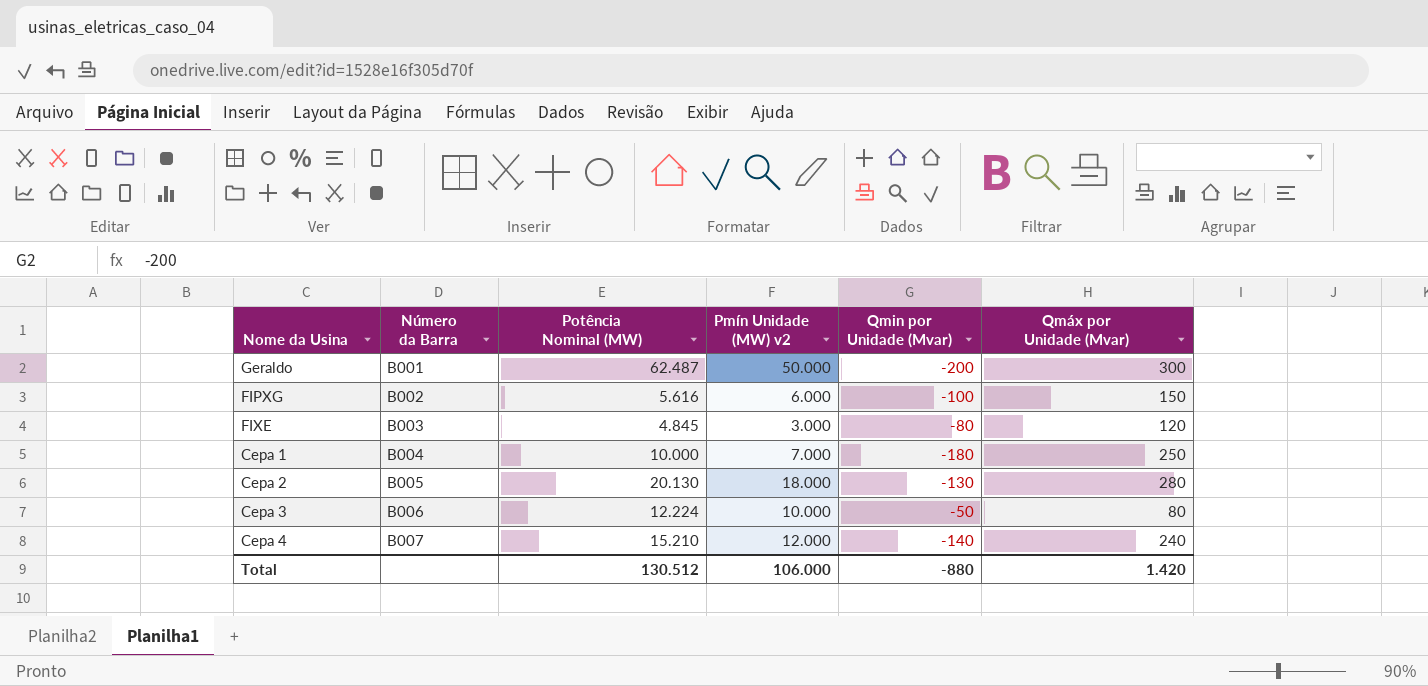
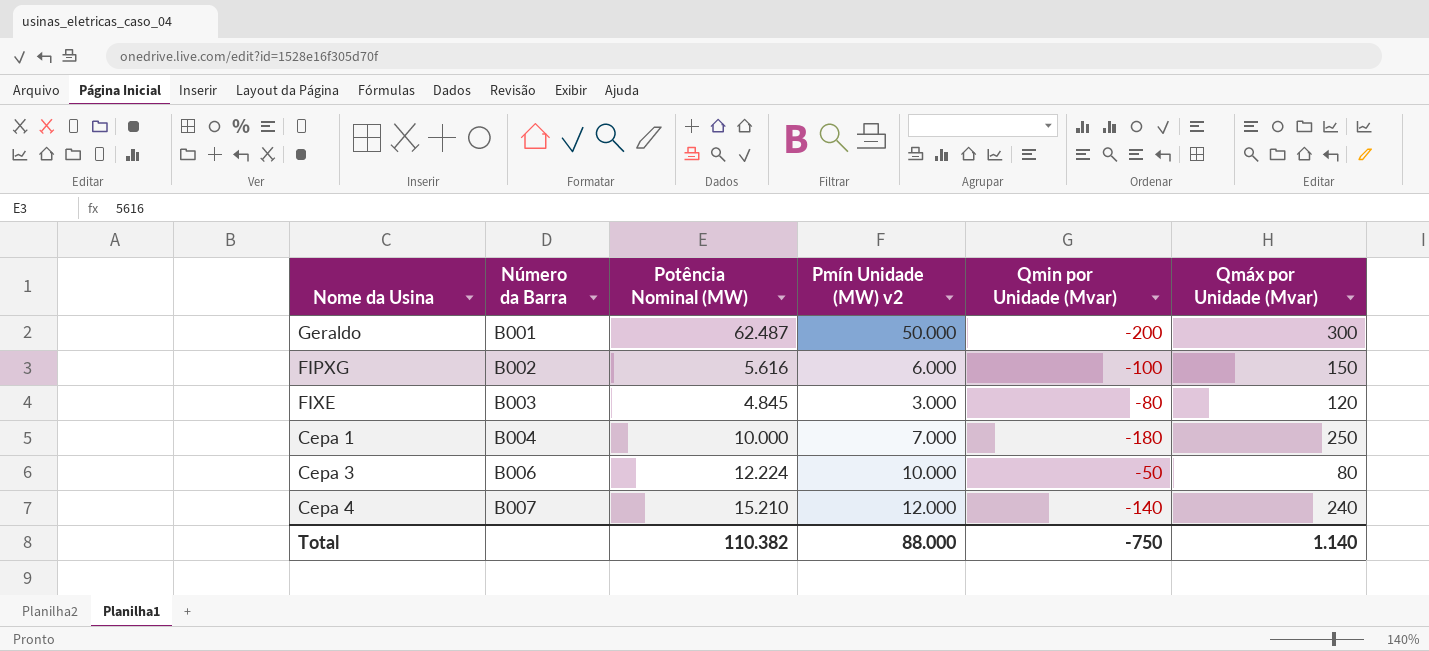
row Cepa 2: B005 | 20.130 | 18.000 | -130 | 280 -> none
Total | Potência Nominal (MW): 130.512 -> 110.382
Total | Pmín Unidade (MW) v2: 106.000 -> 88.000
Total | Qmin por Unidade (Mvar): -880 -> -750
Total | Qmáx por Unidade (Mvar): 1.420 -> 1.140

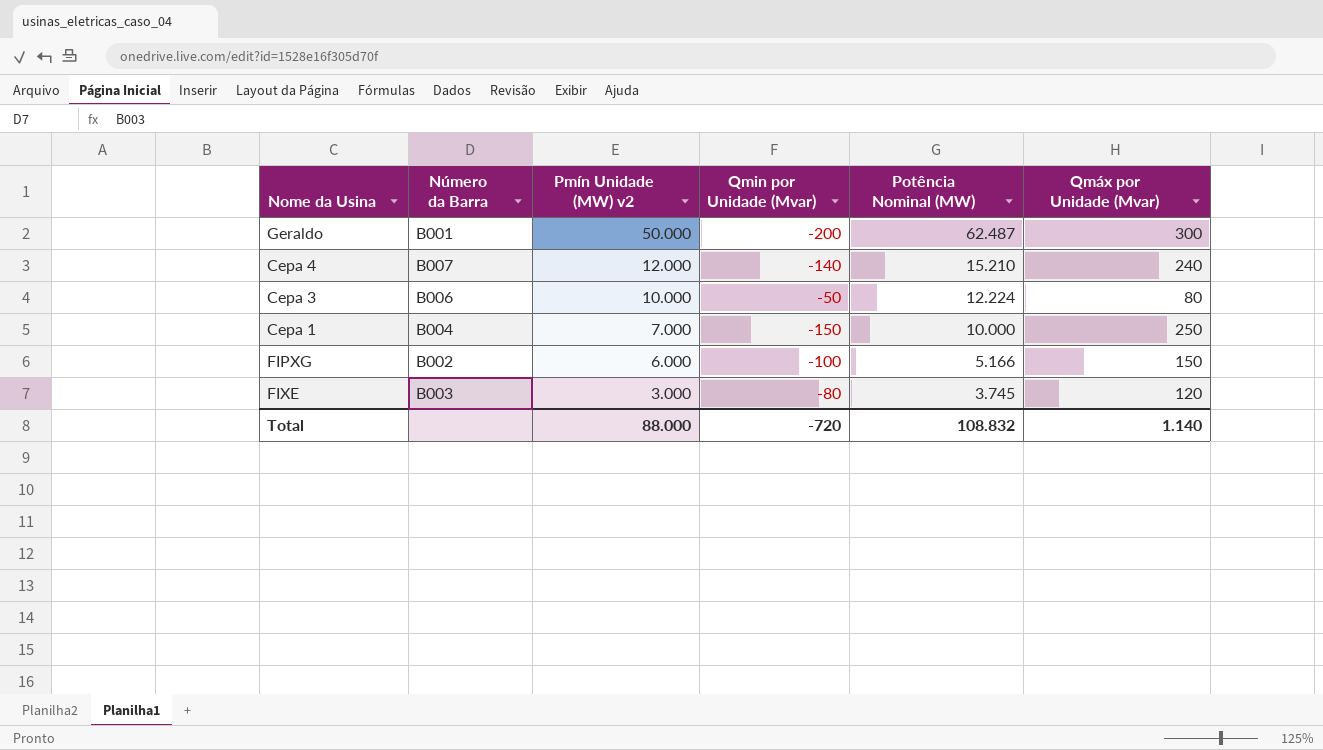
row order: Número da Barra ascending -> Pmín Unidade (MW) v2 descending
column Potência Nominal (MW) | position: 3 -> 5
Cepa 1 | Qmin por Unidade (Mvar): -180 -> -150
FIPXG | Potência Nominal (MW): 5.616 -> 5.166
FIXE | Potência Nominal (MW): 4.845 -> 3.745
Total | Qmin por Unidade (Mvar): -750 -> -720
Total | Potência Nominal (MW): 110.382 -> 108.832

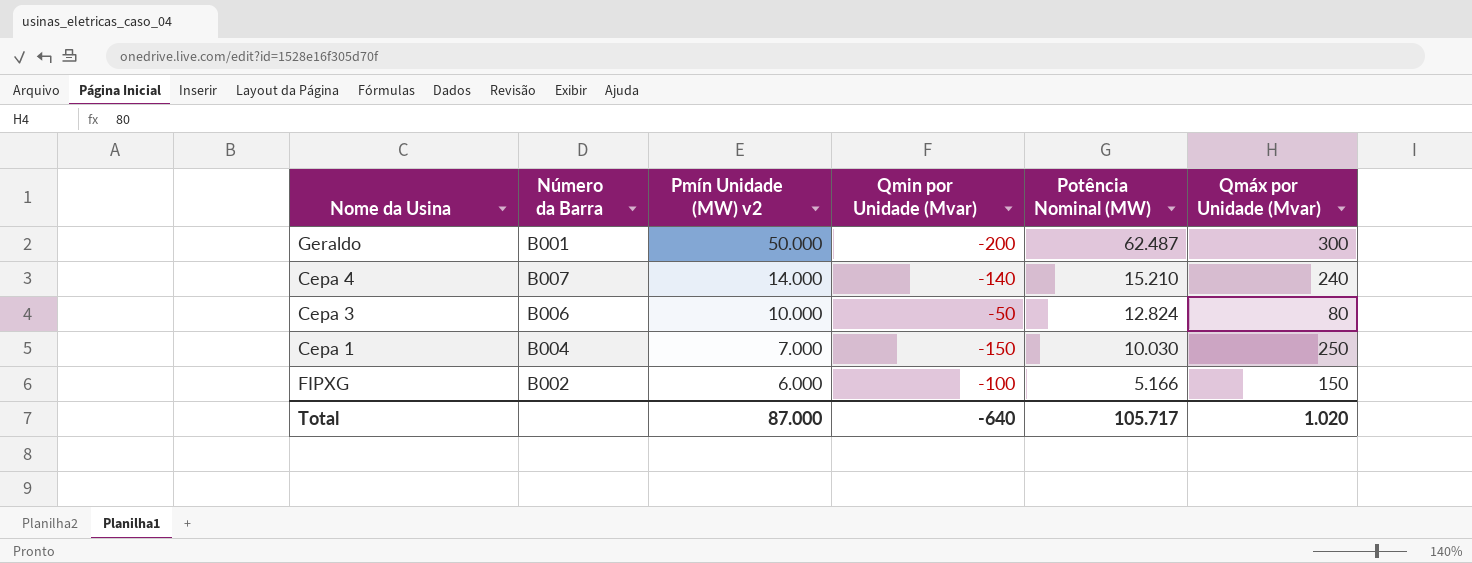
row FIXE: B003 | 3.000 | -80 | 3.745 | 120 -> none
Cepa 4 | Pmín Unidade (MW) v2: 12.000 -> 14.000
Cepa 3 | Potência Nominal (MW): 12.224 -> 12.824
Cepa 1 | Potência Nominal (MW): 10.000 -> 10.030
Total | Pmín Unidade (MW) v2: 88.000 -> 87.000
Total | Qmin por Unidade (Mvar): -720 -> -640
Total | Potência Nominal (MW): 108.832 -> 105.717
Total | Qmáx por Unidade (Mvar): 1.140 -> 1.020

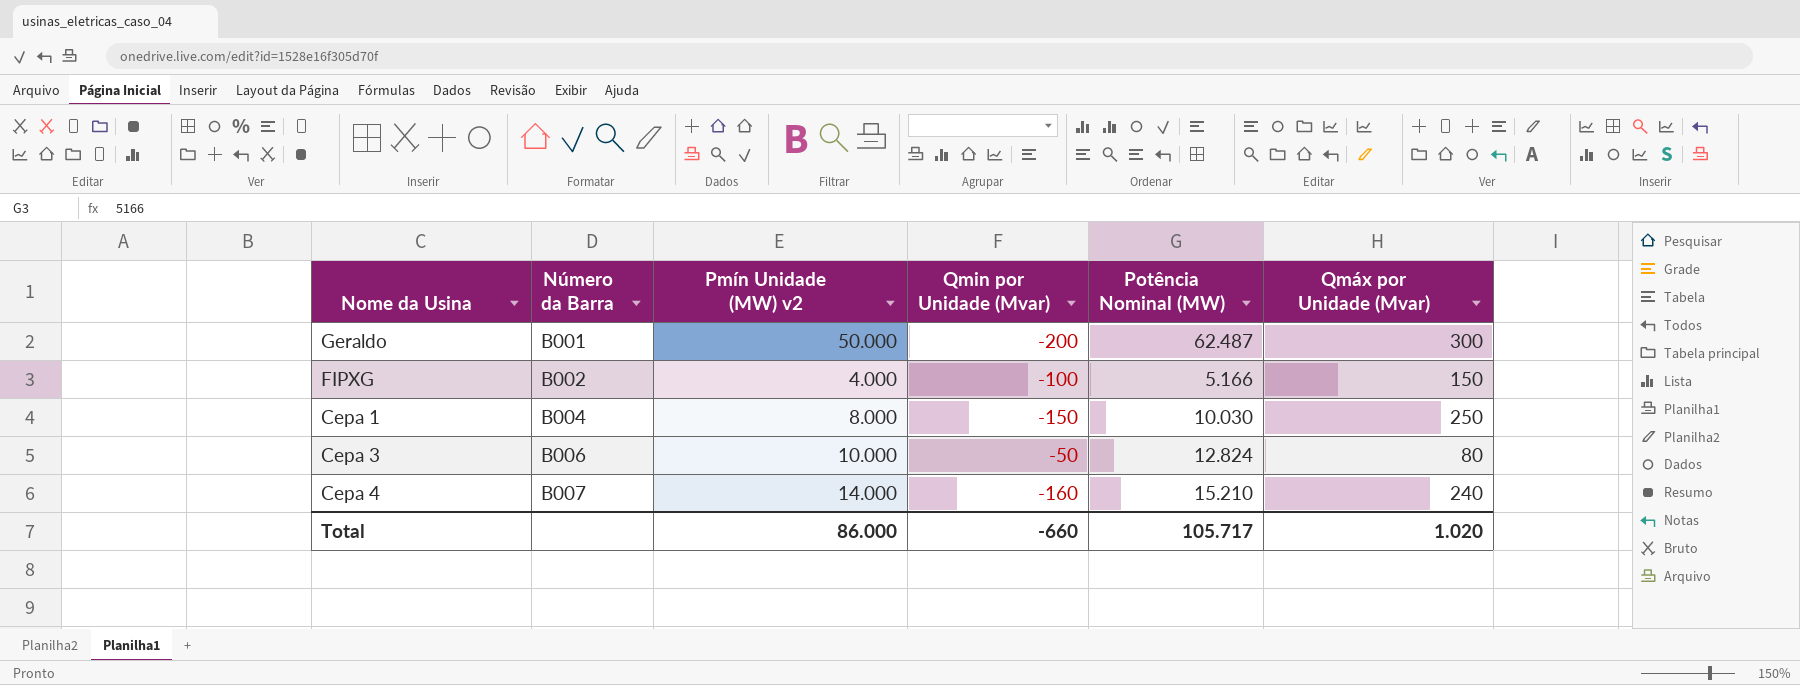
row order: Pmín Unidade (MW) v2 descending -> Número da Barra ascending
FIPXG | Pmín Unidade (MW) v2: 6.000 -> 4.000
Cepa 1 | Pmín Unidade (MW) v2: 7.000 -> 8.000
Cepa 4 | Qmin por Unidade (Mvar): -140 -> -160
Total | Pmín Unidade (MW) v2: 87.000 -> 86.000
Total | Qmin por Unidade (Mvar): -640 -> -660

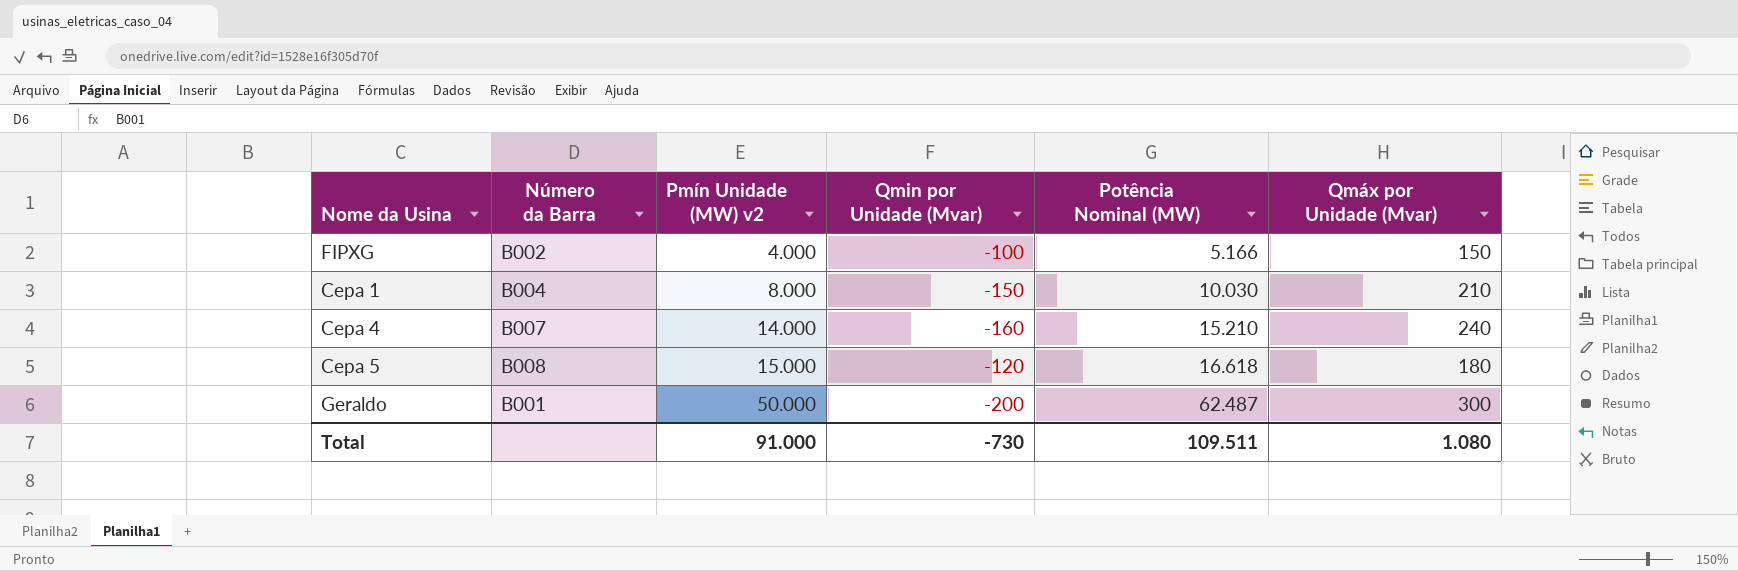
row order: Número da Barra ascending -> Pmín Unidade (MW) v2 ascending
row Cepa 3: B006 | 10.000 | -50 | 12.824 | 80 -> none
Cepa 1 | Qmáx por Unidade (Mvar): 250 -> 210
row Cepa 5: none -> B008 | 15.000 | -120 | 16.618 | 180
Total | Pmín Unidade (MW) v2: 86.000 -> 91.000
Total | Qmin por Unidade (Mvar): -660 -> -730
Total | Potência Nominal (MW): 105.717 -> 109.511
Total | Qmáx por Unidade (Mvar): 1.020 -> 1.080

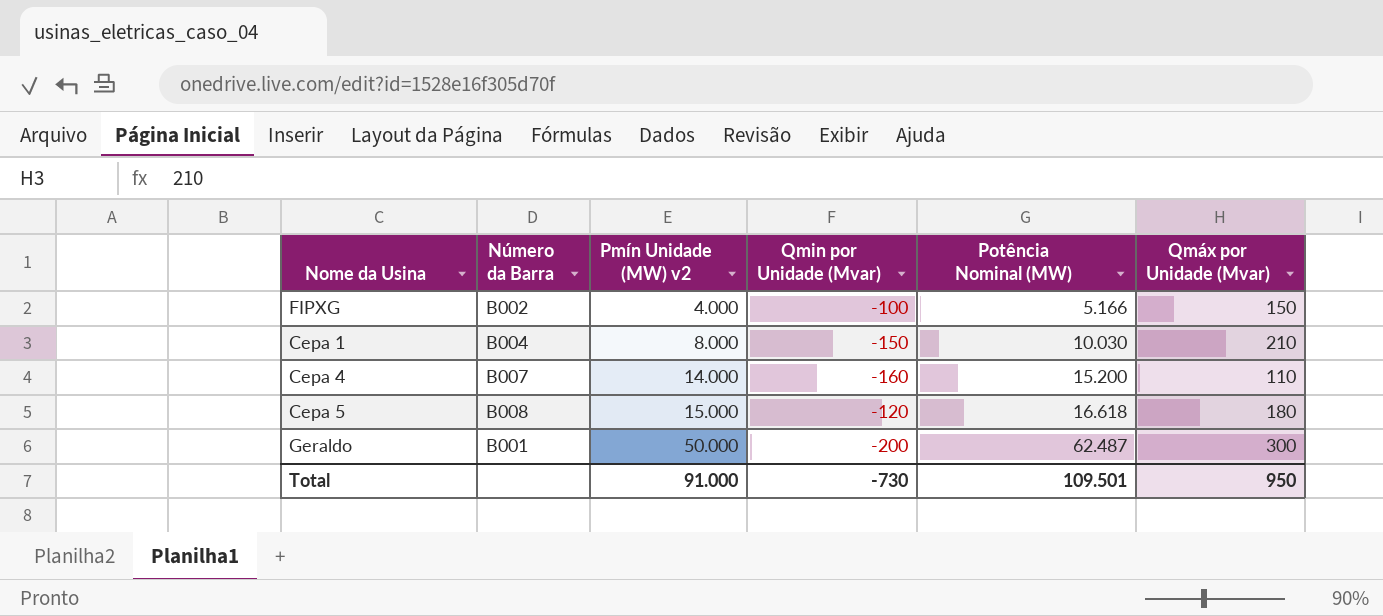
Cepa 4 | Potência Nominal (MW): 15.210 -> 15.200
Cepa 4 | Qmáx por Unidade (Mvar): 240 -> 110
Total | Potência Nominal (MW): 109.511 -> 109.501
Total | Qmáx por Unidade (Mvar): 1.080 -> 950

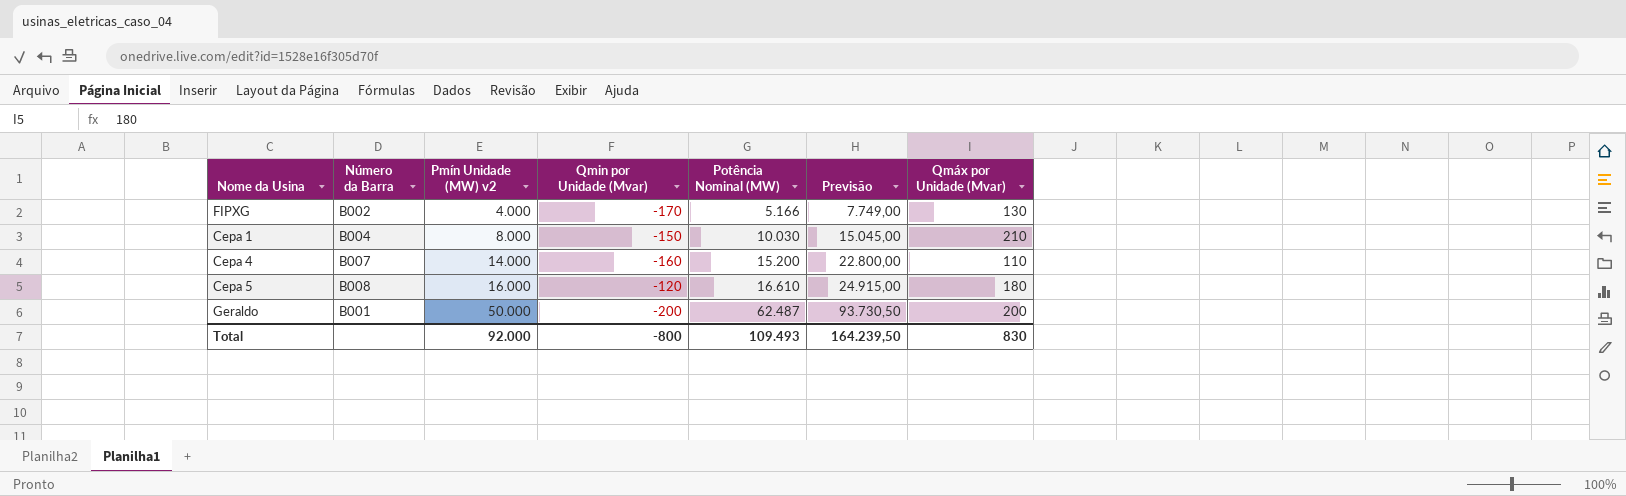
column Previsão | formula: none -> [Potência Nominal (MW)] * 1,5
FIPXG | Qmin por Unidade (Mvar): -100 -> -170
FIPXG | Qmáx por Unidade (Mvar): 150 -> 130
Cepa 5 | Pmín Unidade (MW) v2: 15.000 -> 16.000
Cepa 5 | Potência Nominal (MW): 16.618 -> 16.610
Geraldo | Qmáx por Unidade (Mvar): 300 -> 200
Total | Pmín Unidade (MW) v2: 91.000 -> 92.000
Total | Qmin por Unidade (Mvar): -730 -> -800
Total | Potência Nominal (MW): 109.501 -> 109.493
Total | Qmáx por Unidade (Mvar): 950 -> 830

WHAT TO WORK ON — Your task is to write out, exactly, the line that holds "column Previsão |" and every line after it until the records end.

ANSWER TO THIS TASK —
column Previsão | formula: none -> [Potência Nominal (MW)] * 1,5
FIPXG | Qmin por Unidade (Mvar): -100 -> -170
FIPXG | Qmáx por Unidade (Mvar): 150 -> 130
Cepa 5 | Pmín Unidade (MW) v2: 15.000 -> 16.000
Cepa 5 | Potência Nominal (MW): 16.618 -> 16.610
Geraldo | Qmáx por Unidade (Mvar): 300 -> 200
Total | Pmín Unidade (MW) v2: 91.000 -> 92.000
Total | Qmin por Unidade (Mvar): -730 -> -800
Total | Potência Nominal (MW): 109.501 -> 109.493
Total | Qmáx por Unidade (Mvar): 950 -> 830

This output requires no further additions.